Work instructions
Transcribe the records below from the first line to the line that includes "[54,153,411,205] Unova Cursos", inclusive, and omit the pictures.

Itemized modification records
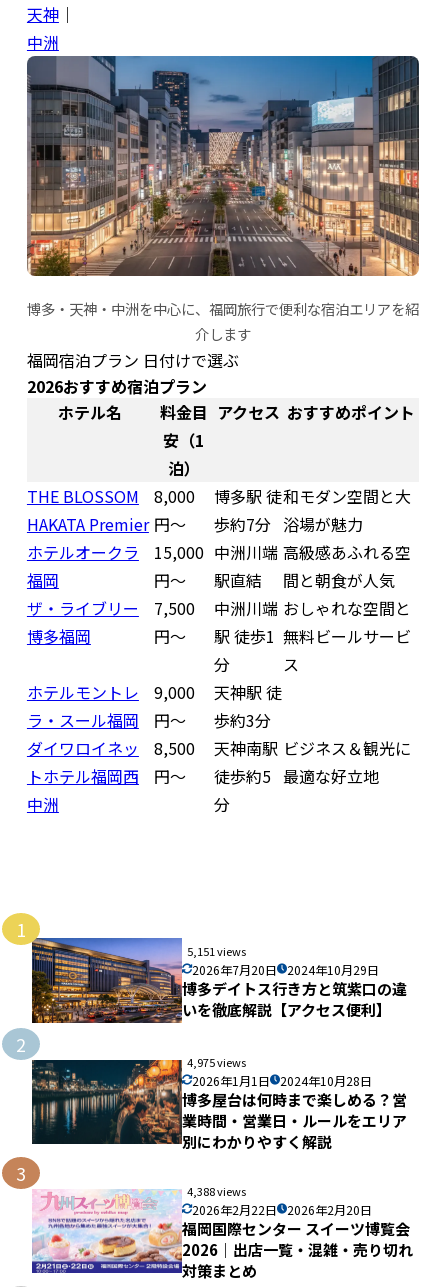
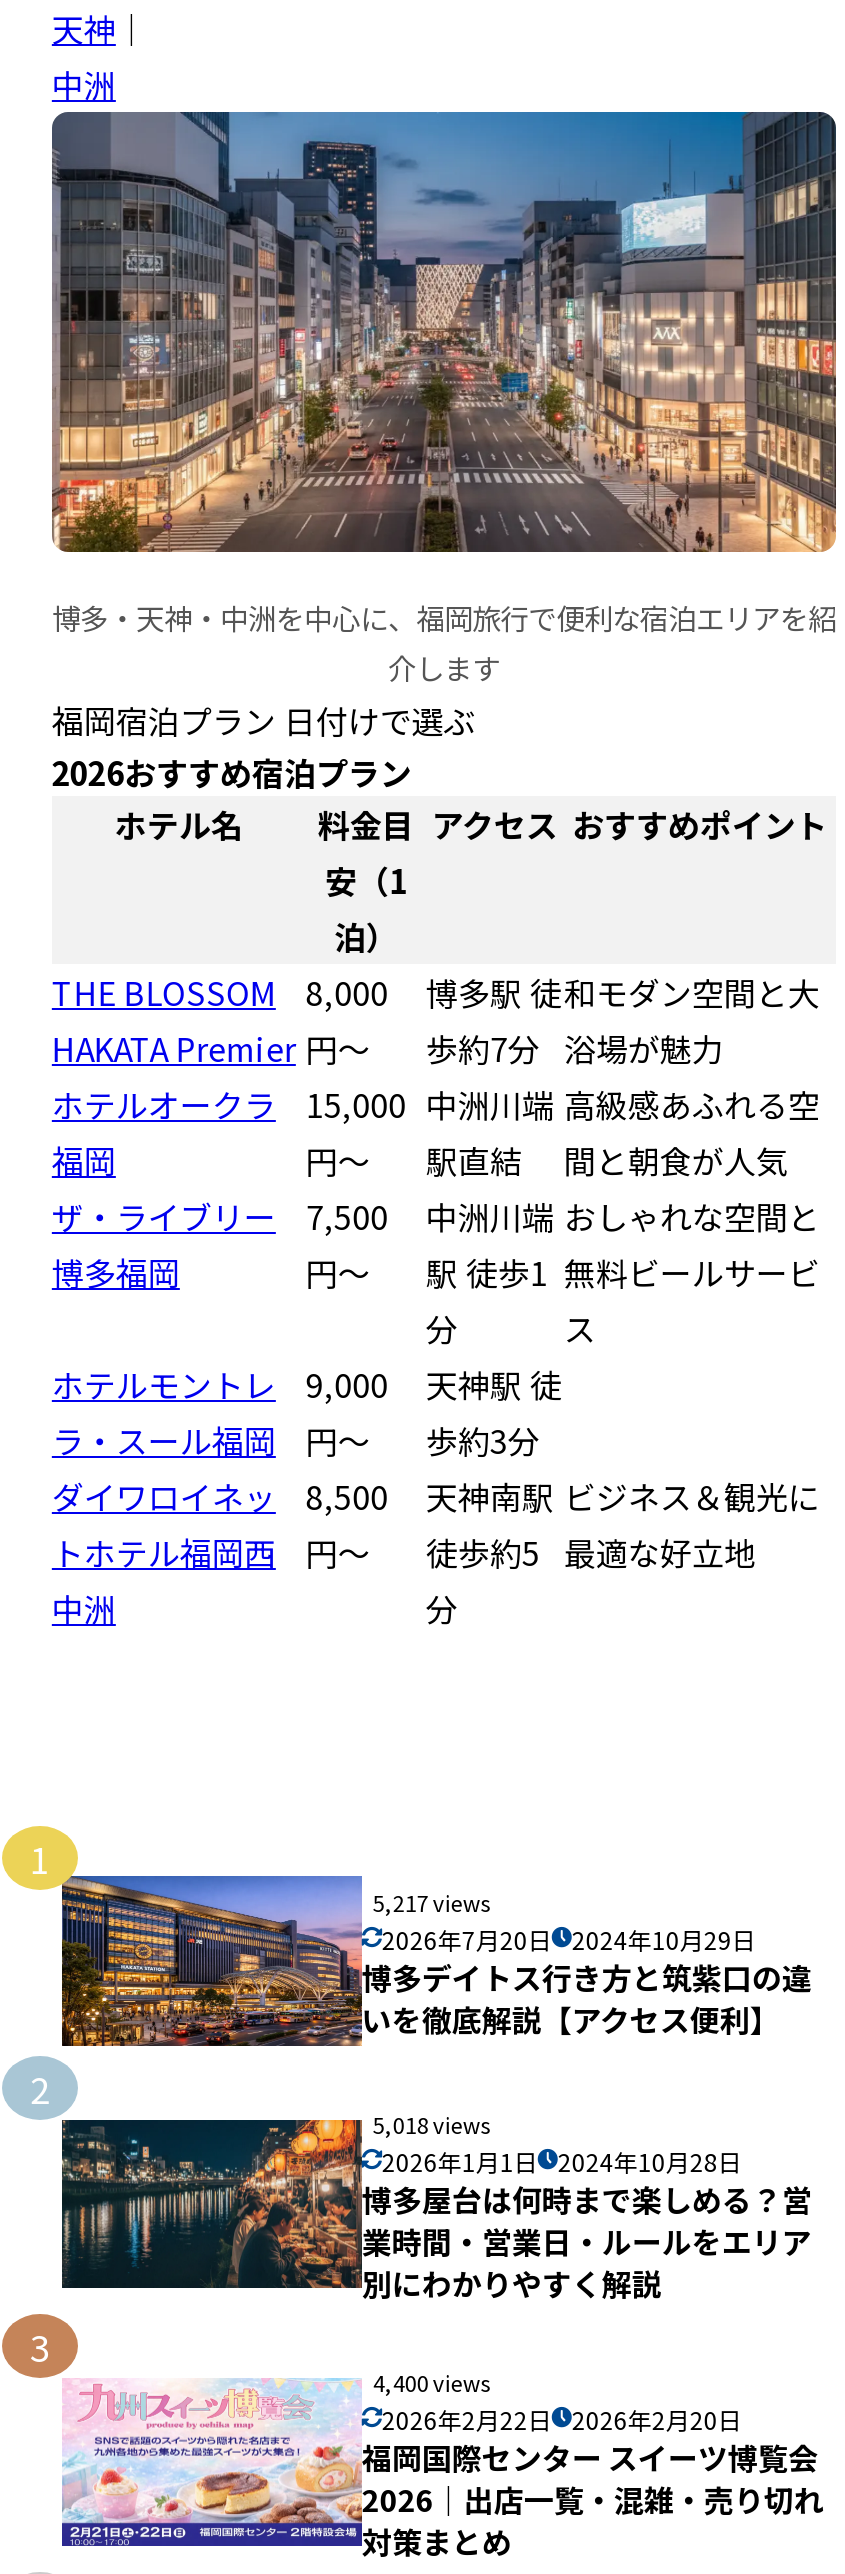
[187,943,246,959] 5,151 views -> [373,1885,491,1917] 5,217 views
[187,1054,246,1070] 4,975 views -> [373,2108,491,2140] 5,018 views
[187,1183,246,1199] 4,388 views -> [373,2366,491,2398] 4,400 views

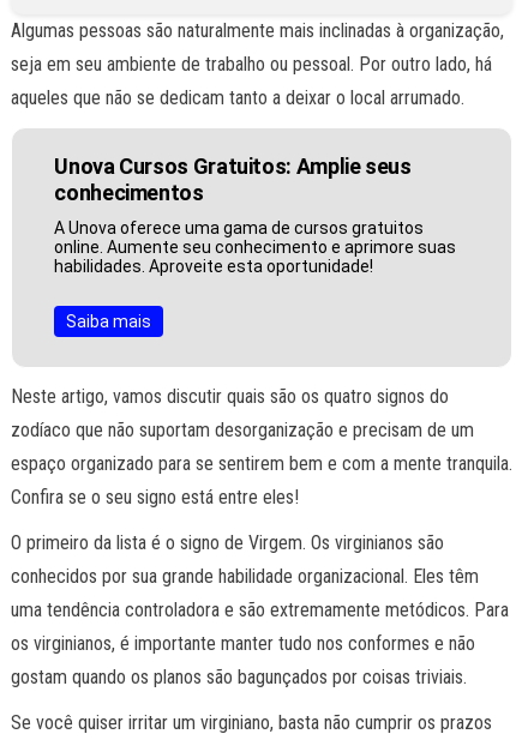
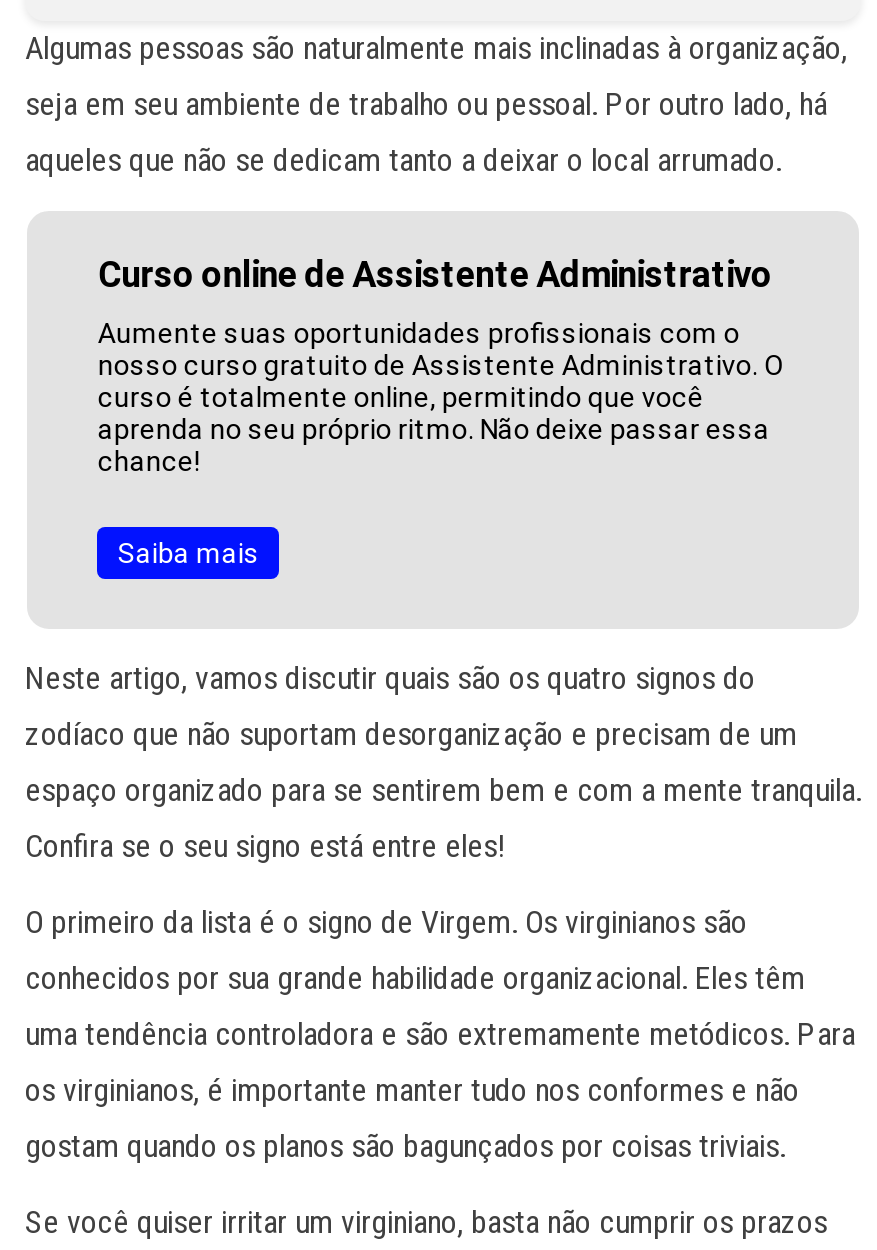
[54,153,411,205] Unova Cursos Gratuitos: Amplie seus | conhecimentos -> [98,252,772,294] Curso online de Assistente Administrativo
[54,218,456,275] A Unova oferece uma gama de cursos gratuitos | online. Aumente seu conhecimento e aprimore suas | habilidades. Aproveite esta oportunidade! -> [98,316,784,476] Aumente suas oportunidades profissionais com o | nosso curso gratuito de Assistente Administrativo. O | curso é totalmente online, permitindo que você | aprenda no seu próprio ritmo. Não deixe passar essa | chance!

Response box
[187,943,246,959] 5,151 views -> [373,1885,491,1917] 5,217 views
[187,1054,246,1070] 4,975 views -> [373,2108,491,2140] 5,018 views
[187,1183,246,1199] 4,388 views -> [373,2366,491,2398] 4,400 views

[54,153,411,205] Unova Cursos Gratuitos: Amplie seus | conhecimentos -> [98,252,772,294] Curso online de Assistente Administrativo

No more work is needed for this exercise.